Among latter-day practitioners of this hybrid form of humanistic study, I am drawn to Max Weber, William James, C. Wright Mills, and Clifford Geertz. These four intellectuals appear to me to never lose sight of the fact that, by virtue of their practice as writers, their work contributed to the construction of a history of human subjectivities. In this respect, they are all worthy successors to Ibn Khaldun and Michel de Montaigne.

Sunday, December 25, 2011

The Humanist Republic of Letters


"The search after the great man is the dream of youth and the most serious occupation of manhood. We travel into foreign parts to find his works,- if possible, to get a glimpse of him. But we are put off with fortune instead. You say, the English are practical; the Germans are hospitable; in Valencia the climate is delicious; and in the hills of the Sacramento there is gold for the gathering. Yes, but I do not travel to find comfortable, rich and hospitable people, or clear sky, or ingots that cost too much. But if there were any magnet that would point to the countries and houses where are the persons who are intrinsically rich and powerful, I would sell all and buy it, and put myself on the road today.

The race goes with us on their credit. The knowledge that in the city is a man who invented the railroad, raises the credit of all the citizens. But enormous populations, if they be beggars, are disgusting, like moving cheese, like hills of ants or of fleas,- the more, the worse.

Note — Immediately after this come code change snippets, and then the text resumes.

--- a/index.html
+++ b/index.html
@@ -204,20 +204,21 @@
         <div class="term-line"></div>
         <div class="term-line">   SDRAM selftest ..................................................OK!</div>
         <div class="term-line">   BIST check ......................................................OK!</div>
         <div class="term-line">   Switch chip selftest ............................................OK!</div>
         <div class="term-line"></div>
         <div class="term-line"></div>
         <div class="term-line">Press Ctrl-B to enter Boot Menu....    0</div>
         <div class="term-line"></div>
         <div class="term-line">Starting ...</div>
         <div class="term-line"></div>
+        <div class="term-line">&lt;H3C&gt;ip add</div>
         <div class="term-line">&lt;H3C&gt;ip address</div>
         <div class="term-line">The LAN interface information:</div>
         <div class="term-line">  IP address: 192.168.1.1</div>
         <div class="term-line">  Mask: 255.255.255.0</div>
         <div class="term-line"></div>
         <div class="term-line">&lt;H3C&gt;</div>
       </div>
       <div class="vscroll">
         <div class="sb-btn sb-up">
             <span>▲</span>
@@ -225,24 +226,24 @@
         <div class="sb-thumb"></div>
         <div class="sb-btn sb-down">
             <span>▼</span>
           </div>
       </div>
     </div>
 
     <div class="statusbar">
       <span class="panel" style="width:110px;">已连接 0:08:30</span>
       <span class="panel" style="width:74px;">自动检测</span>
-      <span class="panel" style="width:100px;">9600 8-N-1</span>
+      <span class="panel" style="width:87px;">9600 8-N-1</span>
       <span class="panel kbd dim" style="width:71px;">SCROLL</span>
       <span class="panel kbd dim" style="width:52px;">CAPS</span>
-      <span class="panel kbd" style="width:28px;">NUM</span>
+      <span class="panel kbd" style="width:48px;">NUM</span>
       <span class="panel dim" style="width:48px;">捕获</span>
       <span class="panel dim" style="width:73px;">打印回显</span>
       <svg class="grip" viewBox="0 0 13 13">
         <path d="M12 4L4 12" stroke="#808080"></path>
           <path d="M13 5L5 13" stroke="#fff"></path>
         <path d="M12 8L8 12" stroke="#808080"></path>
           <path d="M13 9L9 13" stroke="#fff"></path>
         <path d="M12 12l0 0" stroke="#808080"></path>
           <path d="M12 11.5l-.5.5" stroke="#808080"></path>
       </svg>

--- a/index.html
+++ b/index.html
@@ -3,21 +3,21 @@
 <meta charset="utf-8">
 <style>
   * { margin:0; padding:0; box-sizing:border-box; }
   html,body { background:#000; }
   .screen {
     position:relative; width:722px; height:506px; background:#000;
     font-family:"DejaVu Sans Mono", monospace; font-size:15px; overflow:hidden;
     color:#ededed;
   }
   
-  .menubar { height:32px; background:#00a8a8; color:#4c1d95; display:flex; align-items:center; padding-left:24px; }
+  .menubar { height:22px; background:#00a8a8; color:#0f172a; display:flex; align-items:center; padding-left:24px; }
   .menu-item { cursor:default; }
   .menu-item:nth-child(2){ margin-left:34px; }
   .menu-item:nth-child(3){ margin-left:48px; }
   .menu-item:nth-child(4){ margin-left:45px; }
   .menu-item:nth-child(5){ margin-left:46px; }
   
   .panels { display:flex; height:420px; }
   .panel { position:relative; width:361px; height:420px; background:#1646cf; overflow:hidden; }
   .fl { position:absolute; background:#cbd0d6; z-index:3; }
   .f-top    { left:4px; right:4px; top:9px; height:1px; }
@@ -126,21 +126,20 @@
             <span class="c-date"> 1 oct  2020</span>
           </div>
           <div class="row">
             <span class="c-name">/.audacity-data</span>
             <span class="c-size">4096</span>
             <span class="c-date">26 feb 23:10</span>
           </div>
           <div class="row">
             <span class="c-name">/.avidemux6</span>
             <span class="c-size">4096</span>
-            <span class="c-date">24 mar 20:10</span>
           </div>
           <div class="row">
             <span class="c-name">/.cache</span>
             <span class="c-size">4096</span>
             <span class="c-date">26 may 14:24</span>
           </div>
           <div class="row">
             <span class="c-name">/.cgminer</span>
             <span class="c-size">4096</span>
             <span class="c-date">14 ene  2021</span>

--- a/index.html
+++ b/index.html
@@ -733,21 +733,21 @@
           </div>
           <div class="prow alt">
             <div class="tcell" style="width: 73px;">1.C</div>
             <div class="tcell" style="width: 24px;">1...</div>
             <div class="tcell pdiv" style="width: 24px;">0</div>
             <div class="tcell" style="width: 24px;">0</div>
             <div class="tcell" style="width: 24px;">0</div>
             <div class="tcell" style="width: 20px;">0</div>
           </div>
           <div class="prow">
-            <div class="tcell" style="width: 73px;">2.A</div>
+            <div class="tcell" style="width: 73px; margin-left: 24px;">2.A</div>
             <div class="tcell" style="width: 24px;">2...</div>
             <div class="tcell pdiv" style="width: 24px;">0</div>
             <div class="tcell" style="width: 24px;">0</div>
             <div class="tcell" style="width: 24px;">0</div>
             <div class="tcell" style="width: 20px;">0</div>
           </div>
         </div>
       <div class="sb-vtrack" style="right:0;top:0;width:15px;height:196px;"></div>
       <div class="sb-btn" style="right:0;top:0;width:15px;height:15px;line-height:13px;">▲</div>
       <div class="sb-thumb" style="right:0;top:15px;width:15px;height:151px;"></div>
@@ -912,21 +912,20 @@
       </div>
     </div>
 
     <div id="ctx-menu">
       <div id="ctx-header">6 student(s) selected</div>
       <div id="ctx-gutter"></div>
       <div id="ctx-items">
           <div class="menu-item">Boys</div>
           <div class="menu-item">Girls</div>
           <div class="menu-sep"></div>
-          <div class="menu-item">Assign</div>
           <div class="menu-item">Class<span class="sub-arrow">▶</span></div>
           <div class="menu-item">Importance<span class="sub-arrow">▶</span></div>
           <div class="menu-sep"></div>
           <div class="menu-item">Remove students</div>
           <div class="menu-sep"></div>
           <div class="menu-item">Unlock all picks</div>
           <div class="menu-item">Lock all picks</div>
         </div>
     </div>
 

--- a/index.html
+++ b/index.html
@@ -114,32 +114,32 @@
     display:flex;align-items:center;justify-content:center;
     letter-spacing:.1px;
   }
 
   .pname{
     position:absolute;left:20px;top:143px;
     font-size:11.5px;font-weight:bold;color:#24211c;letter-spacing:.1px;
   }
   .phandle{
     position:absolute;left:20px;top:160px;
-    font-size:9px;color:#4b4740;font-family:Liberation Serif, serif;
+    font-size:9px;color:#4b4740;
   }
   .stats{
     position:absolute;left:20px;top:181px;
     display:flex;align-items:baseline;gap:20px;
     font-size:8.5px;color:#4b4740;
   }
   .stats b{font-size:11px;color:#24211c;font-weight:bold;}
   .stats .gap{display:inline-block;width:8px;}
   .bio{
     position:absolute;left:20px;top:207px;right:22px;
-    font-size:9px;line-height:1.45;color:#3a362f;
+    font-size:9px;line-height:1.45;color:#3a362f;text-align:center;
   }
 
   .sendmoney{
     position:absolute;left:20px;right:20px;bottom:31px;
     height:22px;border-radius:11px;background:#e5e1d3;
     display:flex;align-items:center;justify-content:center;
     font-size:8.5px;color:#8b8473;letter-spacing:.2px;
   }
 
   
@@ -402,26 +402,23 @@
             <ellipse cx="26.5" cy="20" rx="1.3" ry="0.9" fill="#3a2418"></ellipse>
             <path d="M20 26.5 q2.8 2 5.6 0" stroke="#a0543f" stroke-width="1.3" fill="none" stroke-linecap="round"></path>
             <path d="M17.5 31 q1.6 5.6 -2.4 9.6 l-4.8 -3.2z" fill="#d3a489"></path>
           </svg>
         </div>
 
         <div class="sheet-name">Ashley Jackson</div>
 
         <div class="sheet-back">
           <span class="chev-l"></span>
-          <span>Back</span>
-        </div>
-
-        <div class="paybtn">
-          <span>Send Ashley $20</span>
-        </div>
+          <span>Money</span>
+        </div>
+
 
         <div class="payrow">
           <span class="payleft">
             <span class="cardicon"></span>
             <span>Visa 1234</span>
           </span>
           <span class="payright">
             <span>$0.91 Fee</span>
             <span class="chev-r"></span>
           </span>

Our religion is the love and cherishing of these patrons. The gods of fable are the shining moments of great men. We run all our vessels into one mould. Our colossal theologies of Judaism, Christism, Buddhism, Mahometism, are the necessary and structural action of the human mind. The student of history is like a man going into a warehouse to buy cloths or carpets. He fancies he has a new article. If he go to the factory, he shall find that his new stuff still repeats the scrolls and rosettes which are found on the interior walls of the pyramids of Thebes. Our theism is the purification of the human mind. Man can paint, or make, or think, nothing but man. He believes that the great material elements had their origin from his thought. And our philosophy finds one essence collected or distributed." --Ralph Waldo Emerson, "The Uses of Great Men," from Representative Men

Friday, December 23, 2011

Why Stevens Matters






















Wallace Stevens matters because he picked up the fallen standard of Walt Whitman (who had picked up the fallen standard of Dante) and endeavored to write a Commedia for his time and place.

His poetry as a whole (the "whole Harmonium"), though often difficult, stands next to Leaves of Grass as American scripture. It is, perhaps, commentary on Whitman in many ways, but commentary of such aesthetic strength that it achieved canonicity. Not bad for an insurance lawyer from Reading, Pa.